Exercise input:
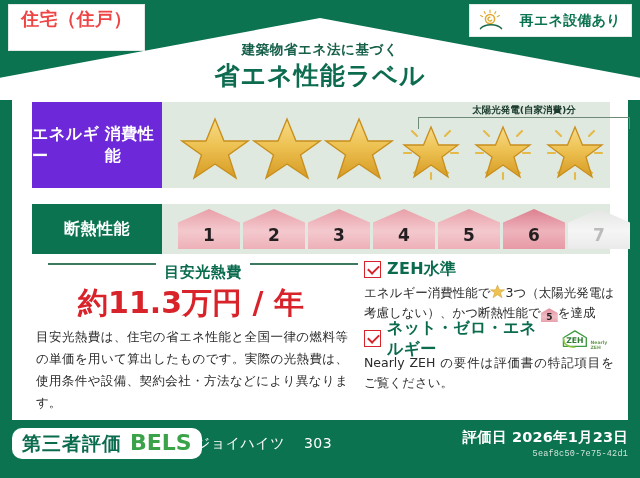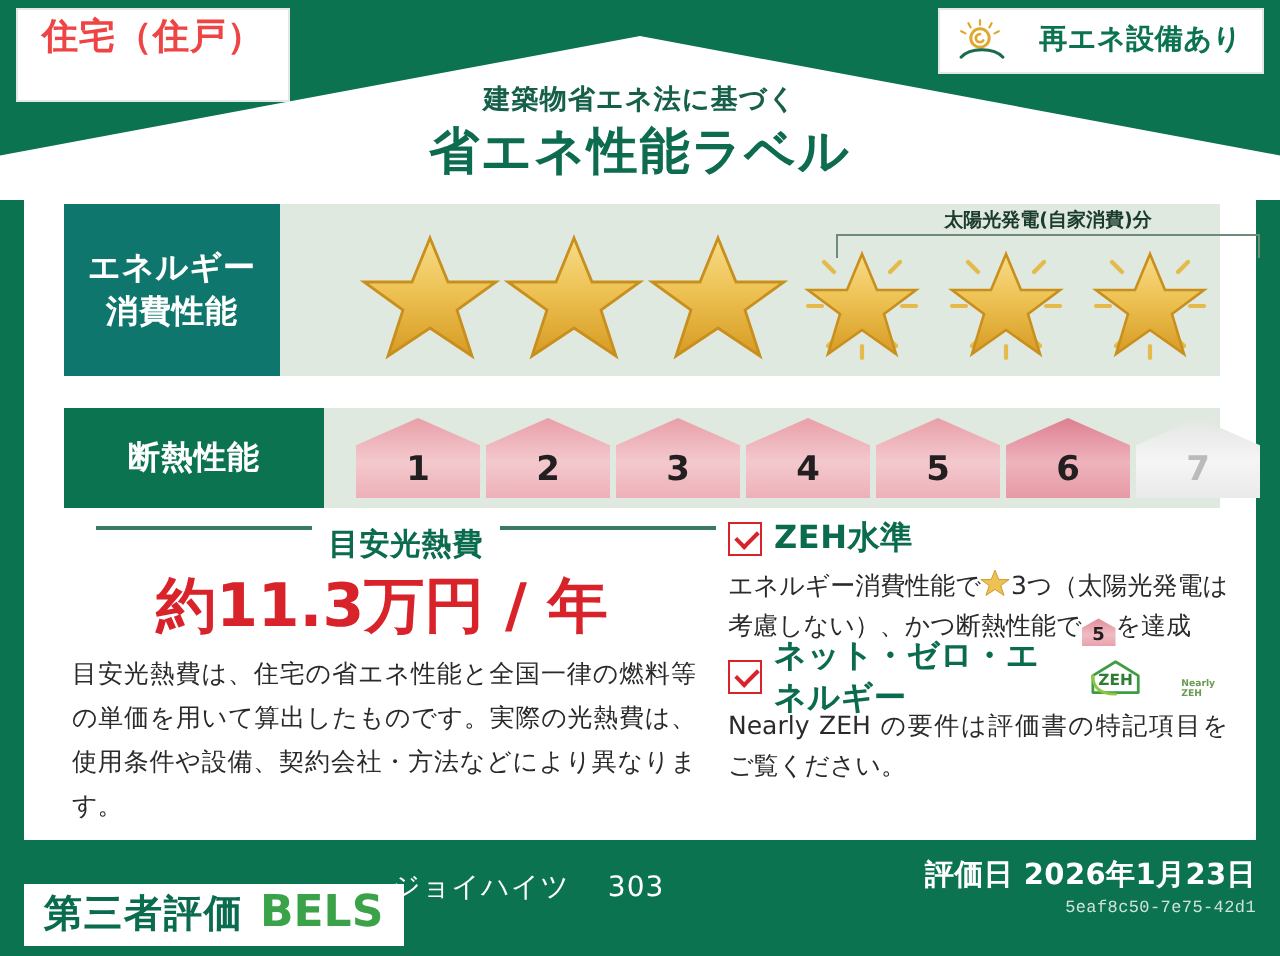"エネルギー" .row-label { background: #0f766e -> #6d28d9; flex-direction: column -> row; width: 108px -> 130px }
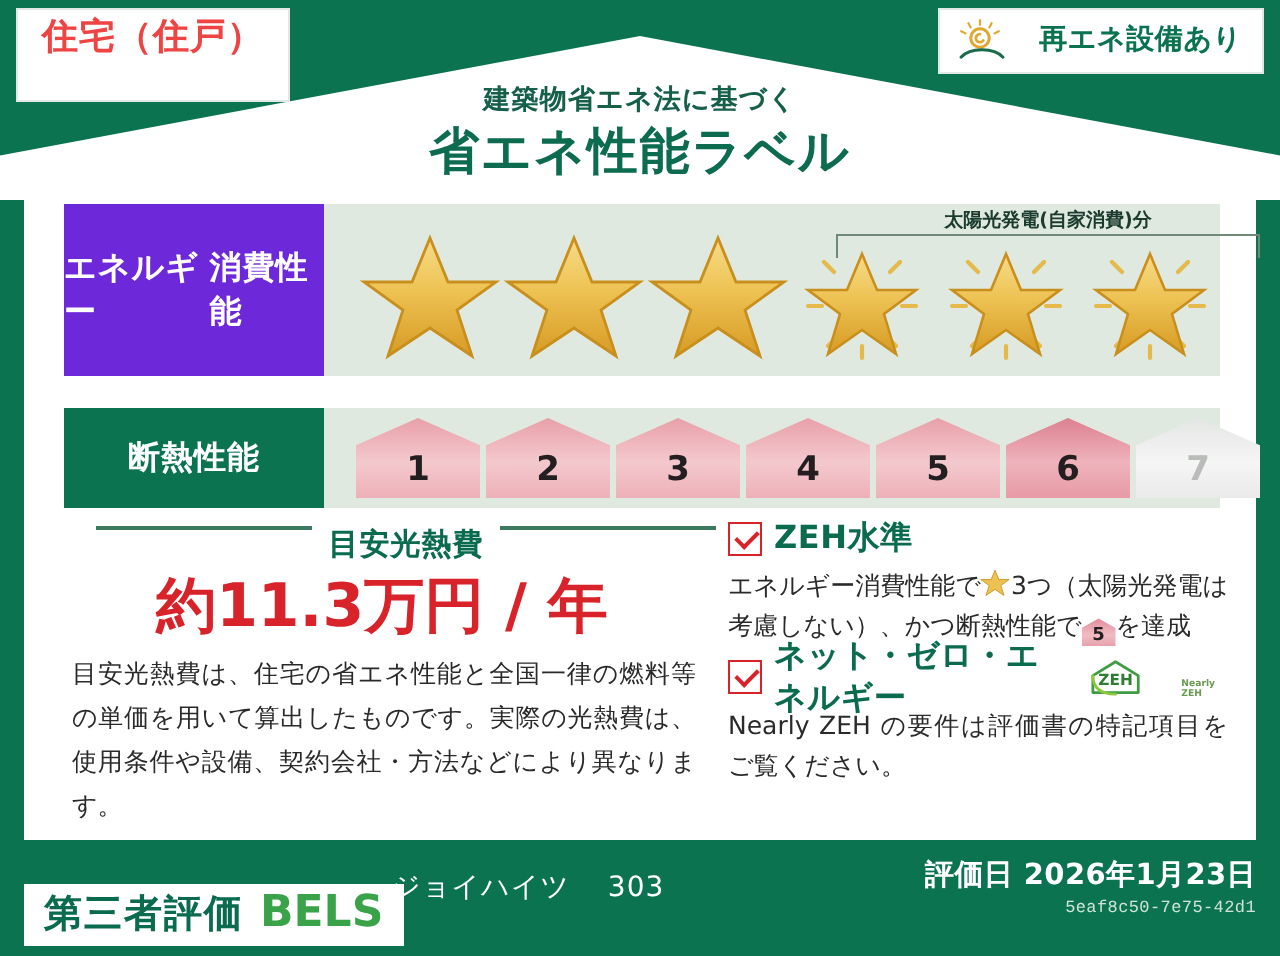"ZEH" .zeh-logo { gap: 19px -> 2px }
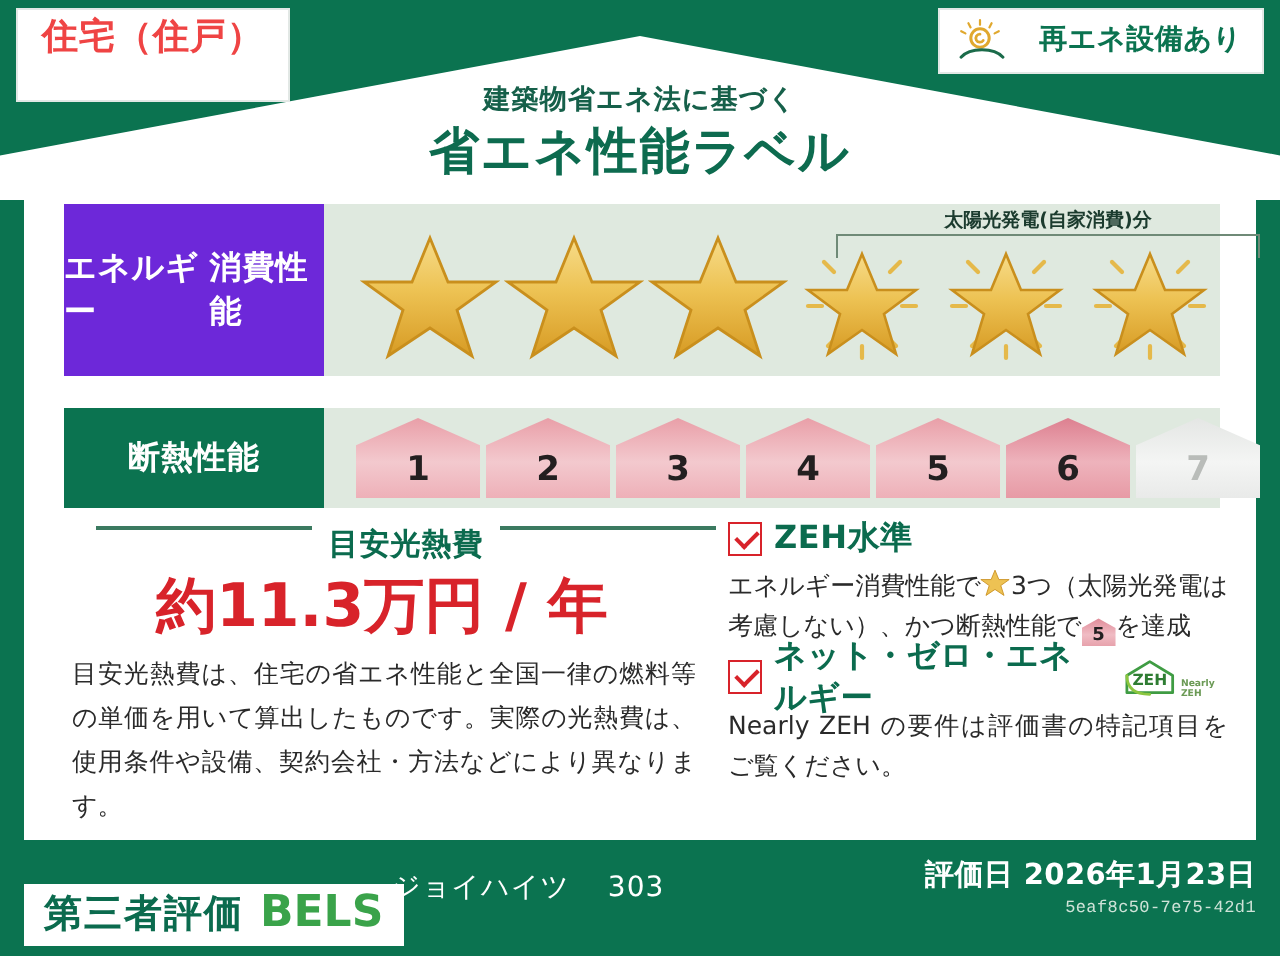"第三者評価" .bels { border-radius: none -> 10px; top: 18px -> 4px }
---
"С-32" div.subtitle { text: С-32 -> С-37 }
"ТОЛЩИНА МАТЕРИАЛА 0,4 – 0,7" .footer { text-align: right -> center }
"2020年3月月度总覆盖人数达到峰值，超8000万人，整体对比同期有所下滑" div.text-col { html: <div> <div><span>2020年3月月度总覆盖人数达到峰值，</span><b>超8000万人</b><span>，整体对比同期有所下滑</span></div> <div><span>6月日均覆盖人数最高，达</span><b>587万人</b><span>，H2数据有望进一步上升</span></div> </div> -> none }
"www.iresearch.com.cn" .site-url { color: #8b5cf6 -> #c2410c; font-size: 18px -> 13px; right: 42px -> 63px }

What you will do:
Please return the data above exactly as it stands from the line with "gap: 19px ->" to the line with "border-radius: none ->", keeping both of those lines but none of the pictures.

Response:
"ZEH" .zeh-logo { gap: 19px -> 2px }
"第三者評価" .bels { border-radius: none -> 10px; top: 18px -> 4px }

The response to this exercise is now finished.